REQUIREMENT> Wherever a line in the data below holds "none", copy that line.

[Stored dataset items]
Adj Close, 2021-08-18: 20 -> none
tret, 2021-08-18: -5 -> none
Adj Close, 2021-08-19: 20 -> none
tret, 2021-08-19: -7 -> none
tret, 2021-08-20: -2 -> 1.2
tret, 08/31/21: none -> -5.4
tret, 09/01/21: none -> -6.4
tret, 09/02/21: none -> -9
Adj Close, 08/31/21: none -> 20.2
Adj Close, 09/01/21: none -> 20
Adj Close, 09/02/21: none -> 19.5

RESPONSE AREA>
Adj Close, 2021-08-18: 20 -> none
tret, 2021-08-18: -5 -> none
Adj Close, 2021-08-19: 20 -> none
tret, 2021-08-19: -7 -> none
tret, 08/31/21: none -> -5.4
tret, 09/01/21: none -> -6.4
tret, 09/02/21: none -> -9
Adj Close, 08/31/21: none -> 20.2
Adj Close, 09/01/21: none -> 20
Adj Close, 09/02/21: none -> 19.5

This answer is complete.